Wichtig für die Besucherinnen und Besucher der Tagesstruktur ist es, Teil einer Gemeinschaft zu sein.
Vor zehn Jahren hat der Förderraum im Rheintal sein erstes Angebot einer Tagesstruktur eröffnet. Doris Schlegel, Leiterin Tagesstruktur erzählt, wie sich das Angebot entwickelte und warum es immer mehr Besucherinnen und Besucher gibt.
Doris Schlegel, als der Förderraum vor zehn Jahren die Tagesstruktur in Heerbrugg eröffnete, wer kam da?

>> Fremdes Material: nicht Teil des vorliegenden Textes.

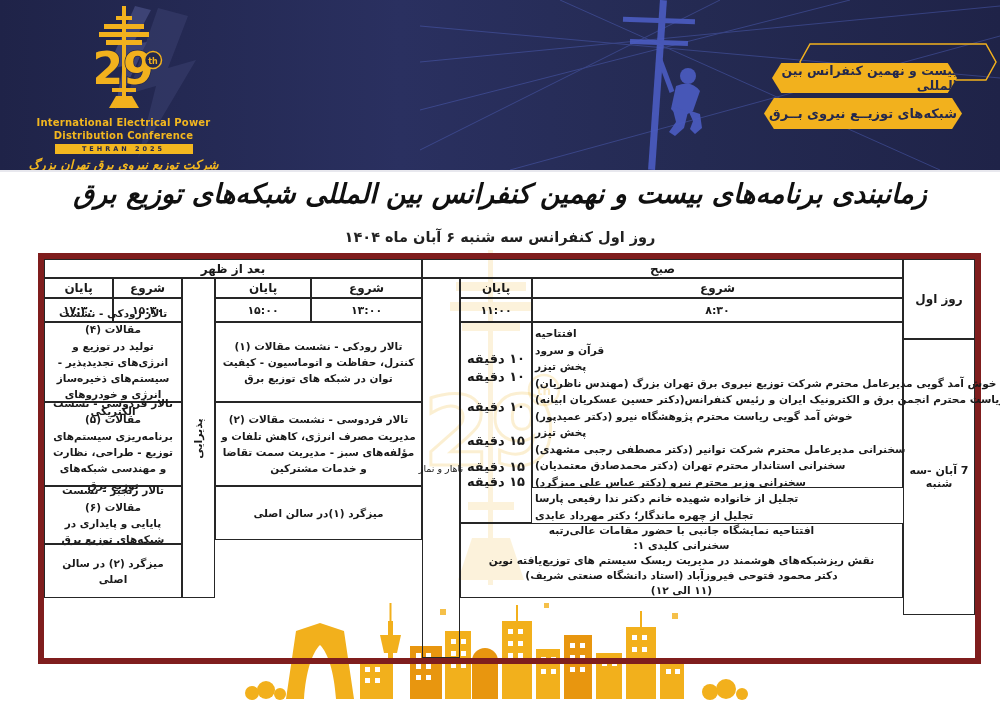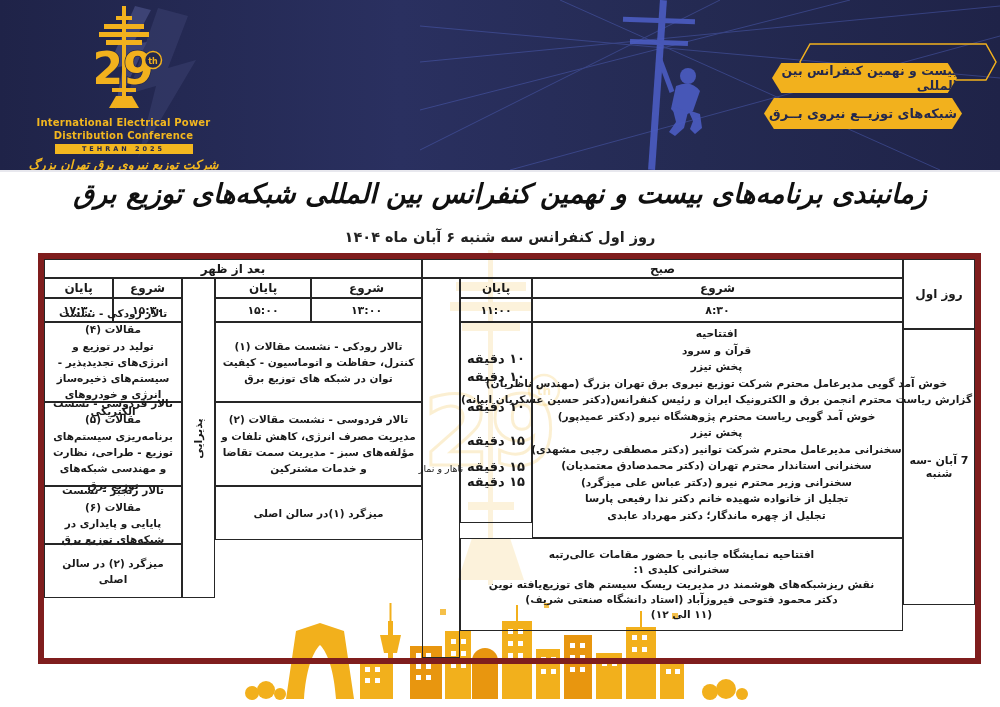--- a/index.html
+++ b/index.html
@@ -48,30 +48,30 @@
   .w-pm1{width:207px;} .w-pm1e{width:96px;} .w-pm1s{width:111px;}
   .w-lunch{width:38px;}
   .w-mend{width:72px;} .w-mstart{width:371px;} .w-msub{width:443px;}
   .w-day{width:72px;}
   .r0{height:80px;} .r1{height:84px;} .r2{height:58px;} .r3{height:54px;}
   .pm-cell{flex-direction:column;font-size:10.5px;font-weight:bold;line-height:1.55;padding:1px 3px;}
   .pm-cell .topic{font-weight:600;}
   .cat-cell{height:320px;}
   .cat-cell span{transform:rotate(-90deg);white-space:nowrap;font-size:11px;font-weight:bold;}
   .lunch-cell{height:380px;font-size:9.5px;font-weight:normal;white-space:nowrap;overflow:visible;}
-  .agenda-cell{height:216px;flex-direction:column;justify-content:flex-start;align-items:center;
+  .agenda-cell{height:166px;flex-direction:column;justify-content:flex-start;align-items:flex-end;
      padding:2px 4px 0 2px;}
   .agenda-line{font-size:10.6px;font-weight:bold;line-height:16.55px;white-space:nowrap;}
   .dur-cell{height:201px;position:relative;}
   .dur{position:absolute;width:100%;text-align:center;font-size:13px;font-weight:bold;}
   .dur-0{top:28px;} .dur-1{top:46px;} .dur-2{top:76px;}
   .dur-3{top:110px;} .dur-4{top:136px;} .dur-5{top:151px;}
-  .mfooter{height:93px;flex-direction:column;justify-content:center;}
+  .mfooter{height:75px;flex-direction:column;justify-content:center;}
   .mfooter div{font-size:10.6px;font-weight:bold;line-height:15px;}
-  .day-hdr{height:70px;}
+  .day-hdr{height:80px;}
   .day-cell{height:276px;font-size:11px;font-weight:bold;}
   
   .skyline{position:absolute;left:240px;top:591px;}
 </style>
 </head>
 <body>
 
 <div class="header-band">
 
   <svg class="header-bolt" width="120" height="150" viewBox="0 0 120 150">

Ganz am Anfang kam gar niemand (schmunzelt). Das brauchte eine Anlaufzeit, denn so eine Tagesstruktur ohne Lohn, das war gewöhnungsbedürftig. Die ersten Teilnehmenden kamen aus dem Psychiatriezentrum. Mit den Psychiatrie-Diensten Süd haben wir seit 13 Jahren eine Kooperation und arbeiten noch heute eng zusammen.
Und wer kommt heute?
In die Tagesstruktur kommen viele Menschen, die schon lange psychisch krank sind, die Mühe haben, den Tag zu strukturieren, und denen soziale Kontakte fehlen. Oder Menschen, die vorübergehend eine Tagesstruktur suchen und dann wieder in den Arbeitsprozess
einsteigen möchten. Allen gemeinsam ist aber, dass sie die Zugehörigkeit zu einer Gruppe suchen, und so kommen auch immer mehr Personen, die uns vom Hörensagen kennen. Denn die Menschen, die zu uns kommen,
die reden darüber, sagen «ich gehe jetzt in die schöne Villa in Au» oder «ich besuche die Tagesstruktur in St. Gallen». Das ist ihr Treffpunkt. Am Anfang haben die Besucherinnen und Besucher viel weniger
darüber geredet, da war ihre Anwesenheit in der Tagesstruktur noch mit Scham behaftet.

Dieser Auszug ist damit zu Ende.